| RECORDS SUPPLIED |
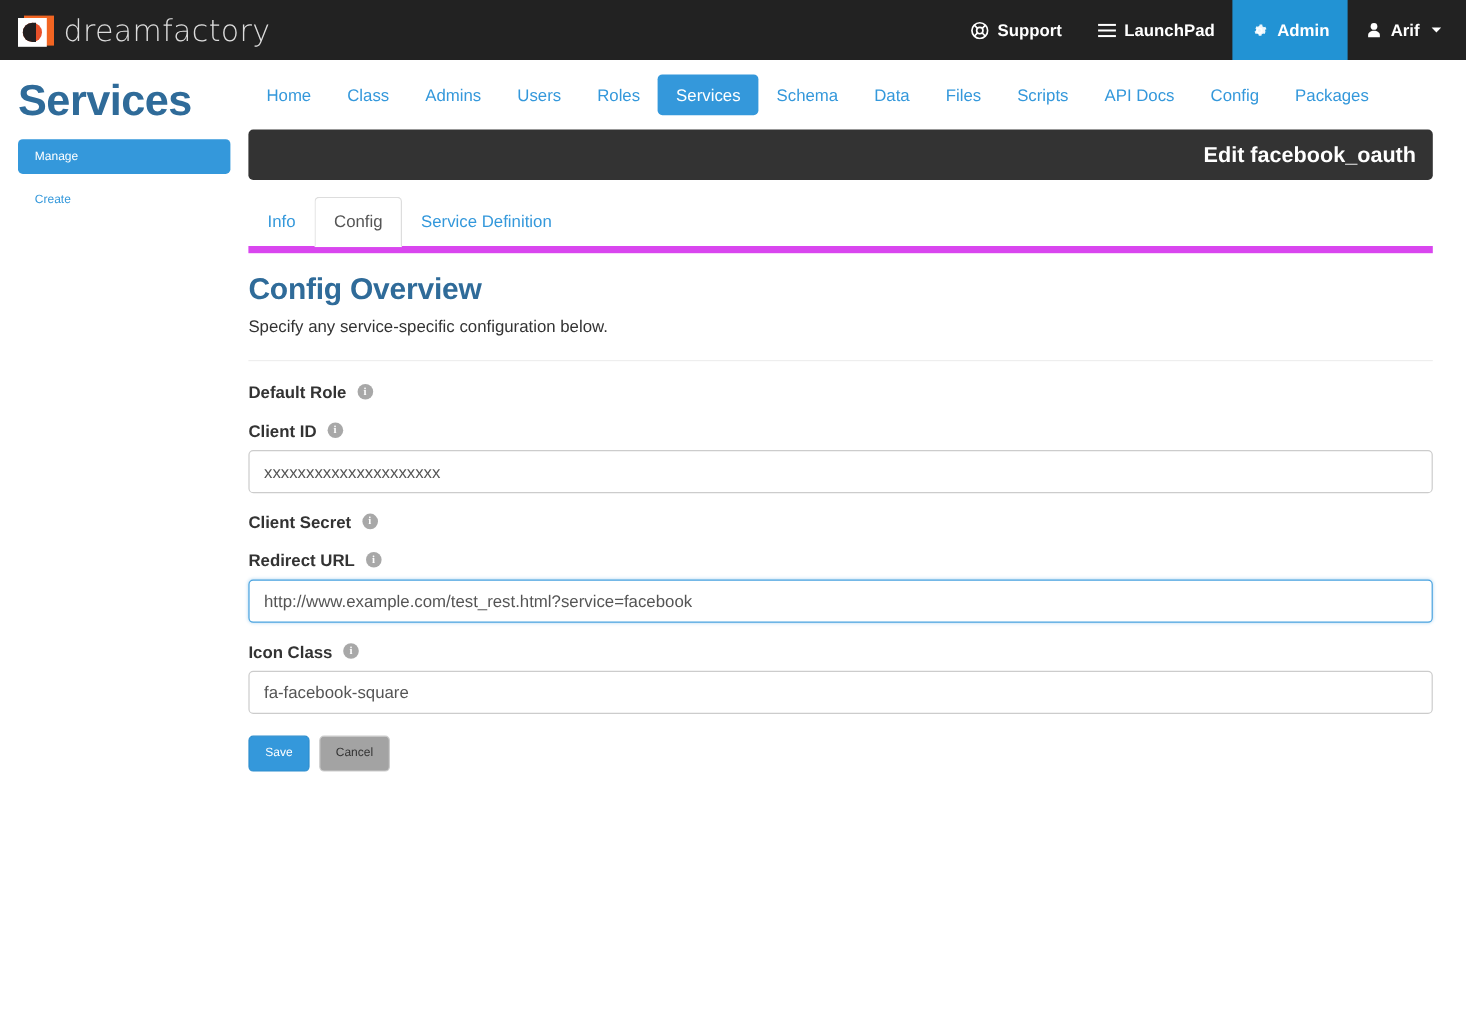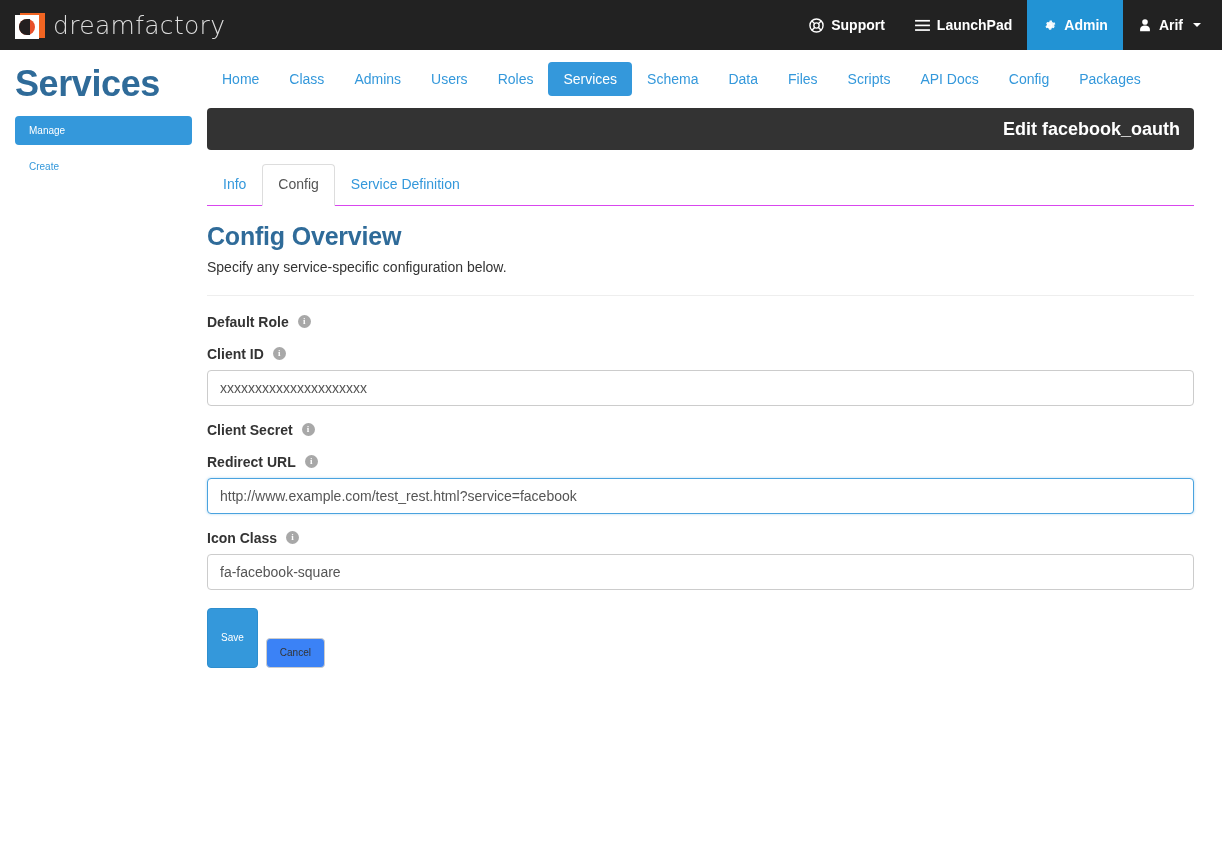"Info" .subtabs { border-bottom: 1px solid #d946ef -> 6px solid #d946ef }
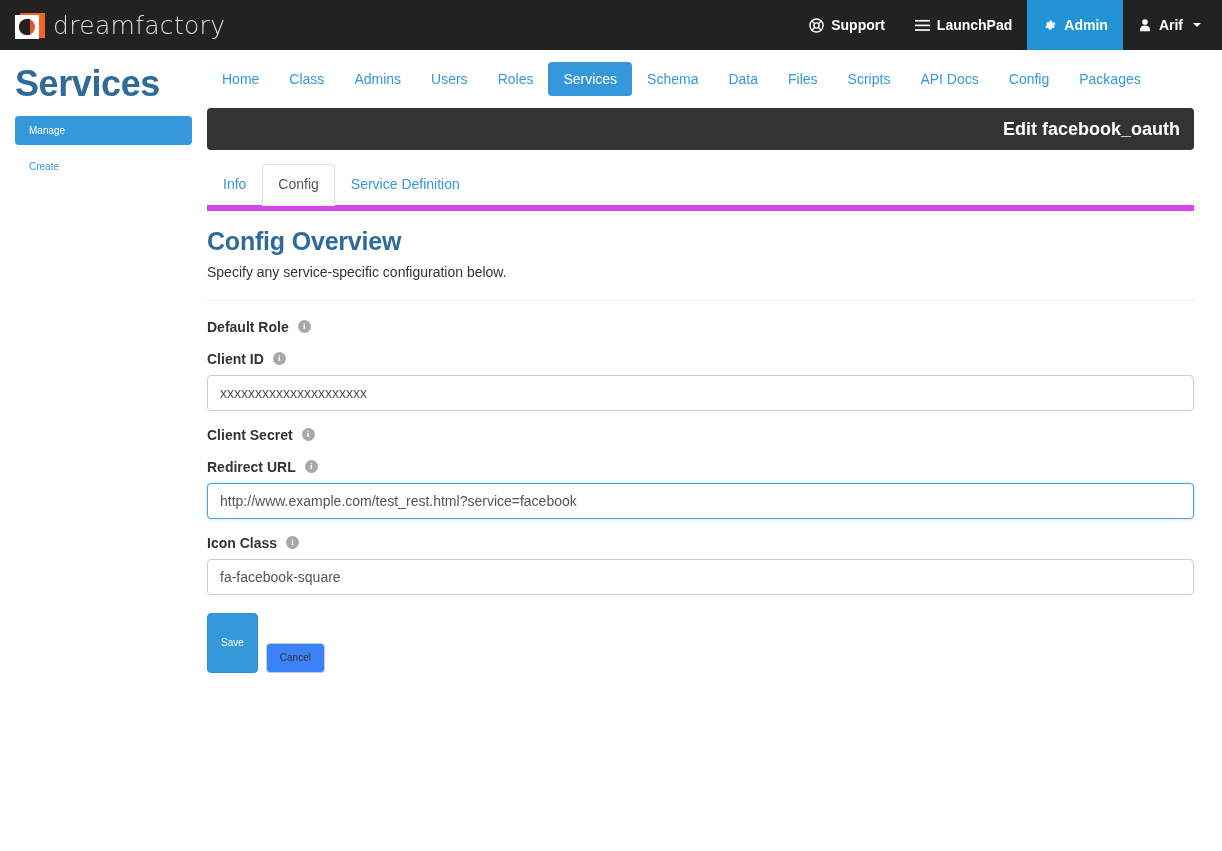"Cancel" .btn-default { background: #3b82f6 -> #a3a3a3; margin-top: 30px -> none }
--
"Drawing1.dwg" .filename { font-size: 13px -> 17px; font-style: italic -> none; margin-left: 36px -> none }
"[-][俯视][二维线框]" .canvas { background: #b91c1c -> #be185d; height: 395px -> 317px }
* * *
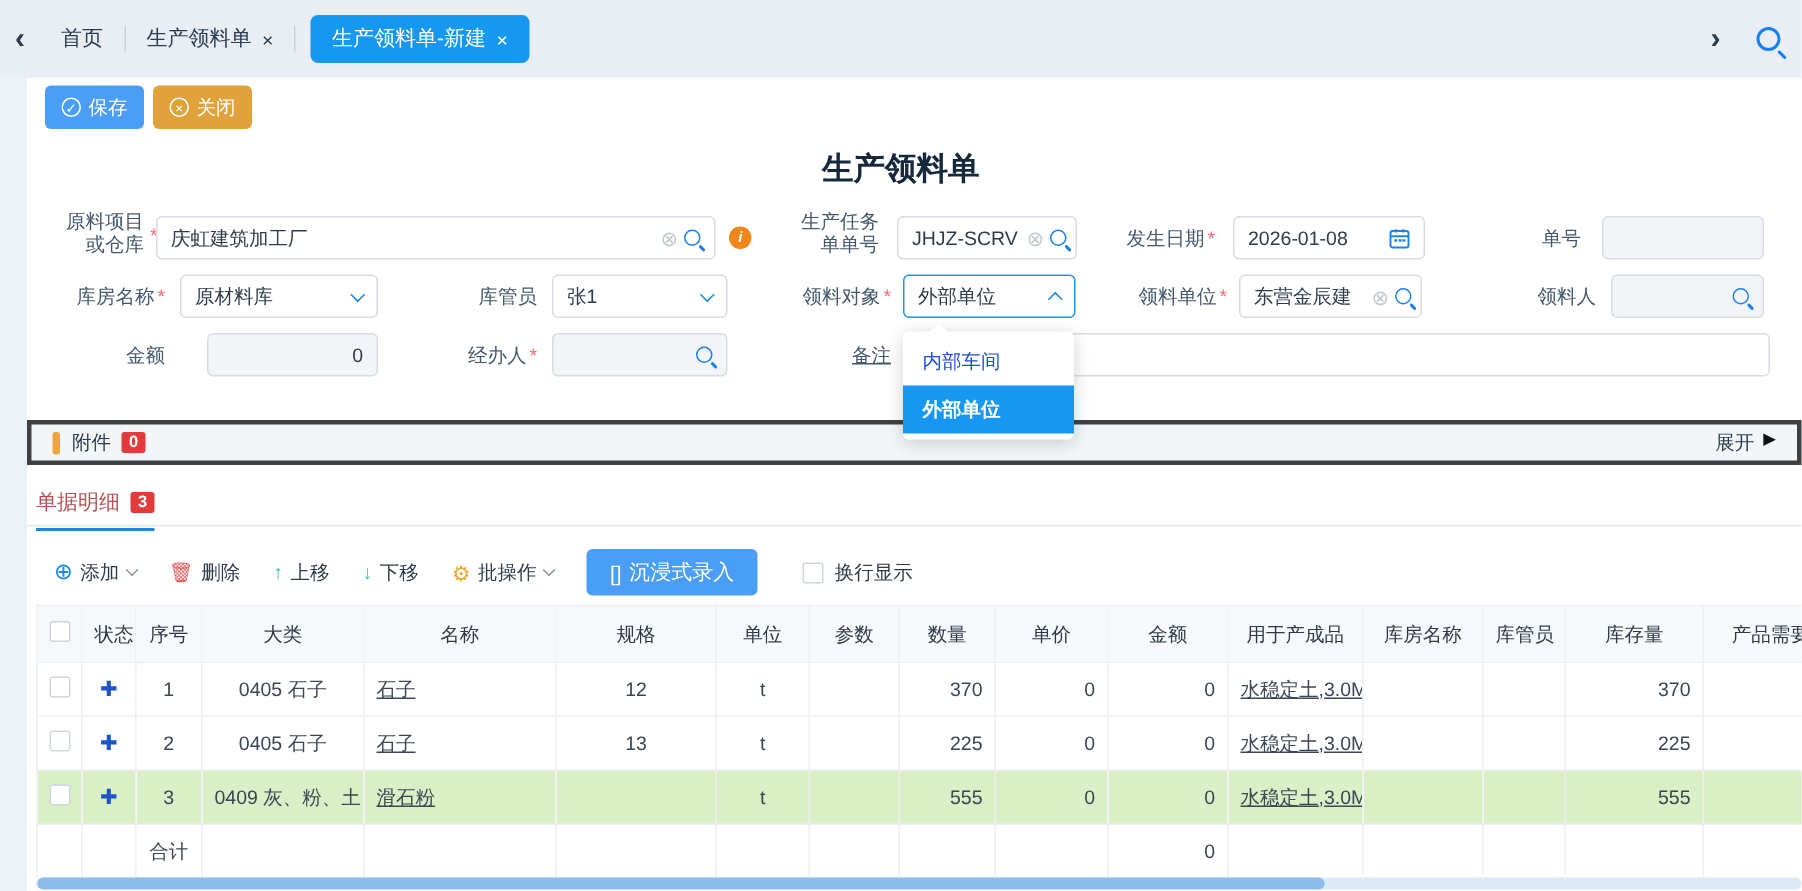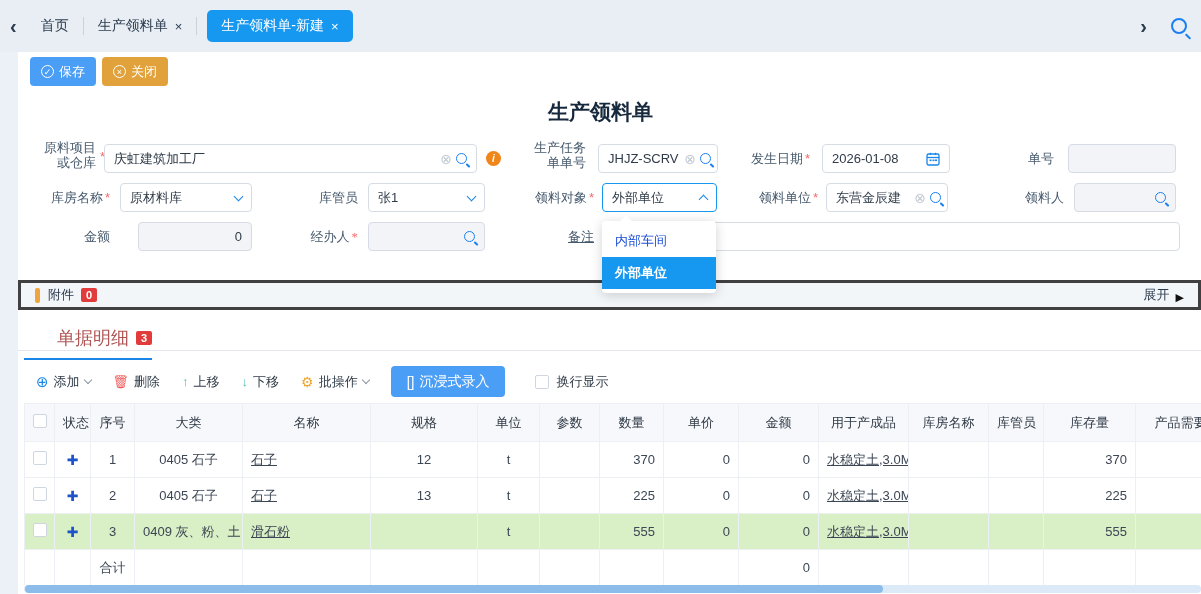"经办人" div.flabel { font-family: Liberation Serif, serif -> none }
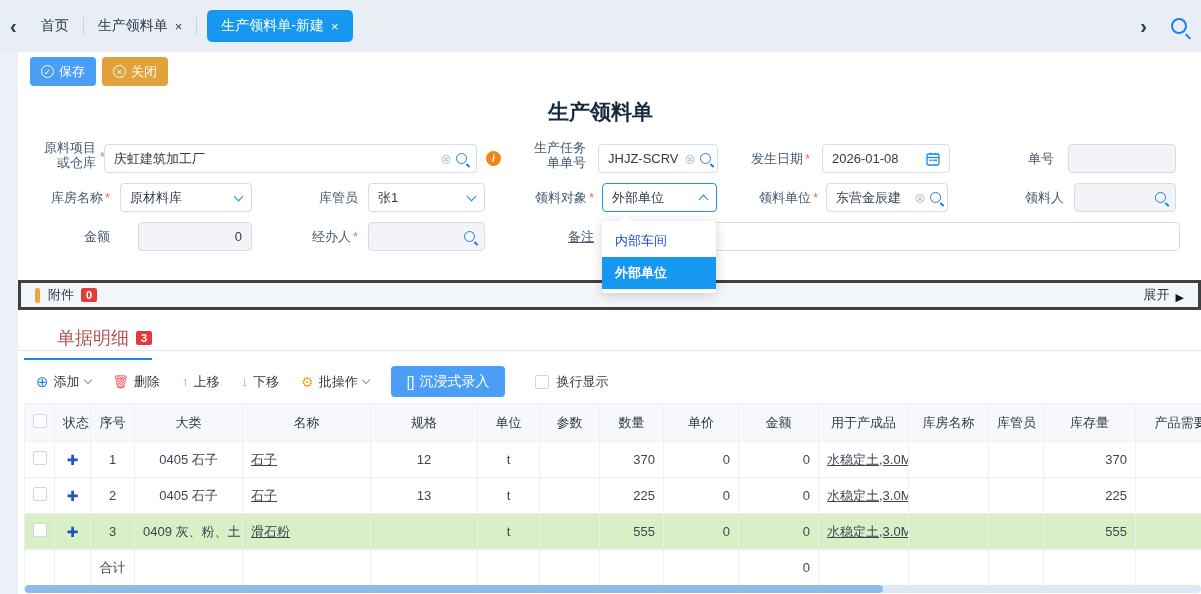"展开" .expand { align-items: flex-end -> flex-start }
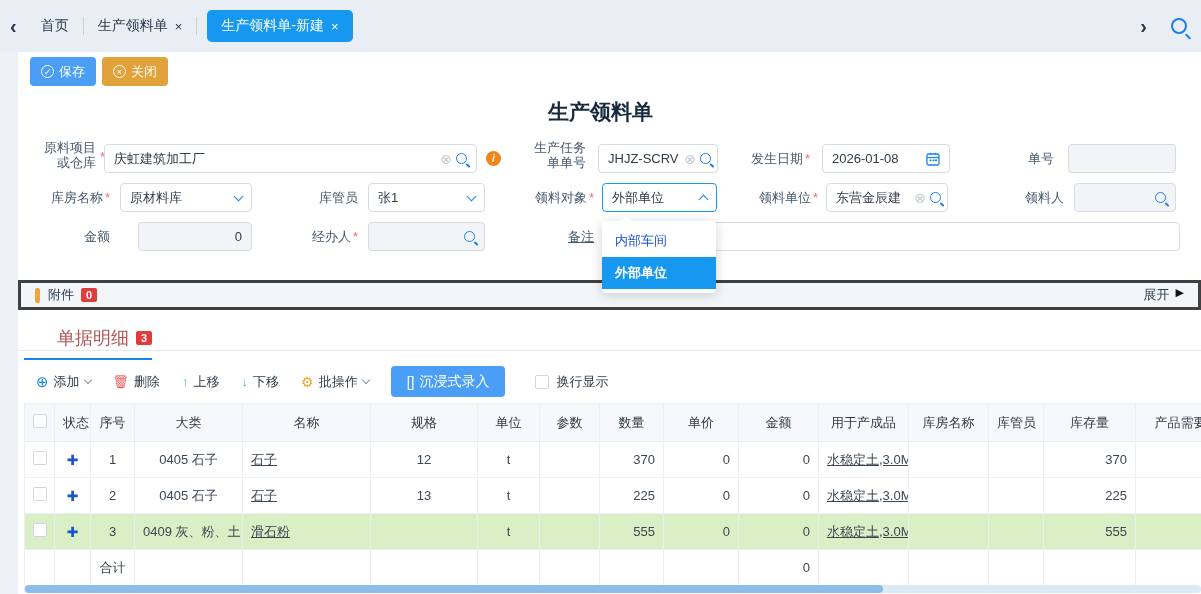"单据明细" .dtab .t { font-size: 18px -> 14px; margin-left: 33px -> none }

| INSTRUCTIONS FOR THE TASK |
From the records above, write out exactly the lines that begin at the line with "Liberation Serif, serif" and end at the line with "font-size: 18px ->". Pictures must not appear in the output.

| FINISHED EXERCISE |
"经办人" div.flabel { font-family: Liberation Serif, serif -> none }
"展开" .expand { align-items: flex-end -> flex-start }
"单据明细" .dtab .t { font-size: 18px -> 14px; margin-left: 33px -> none }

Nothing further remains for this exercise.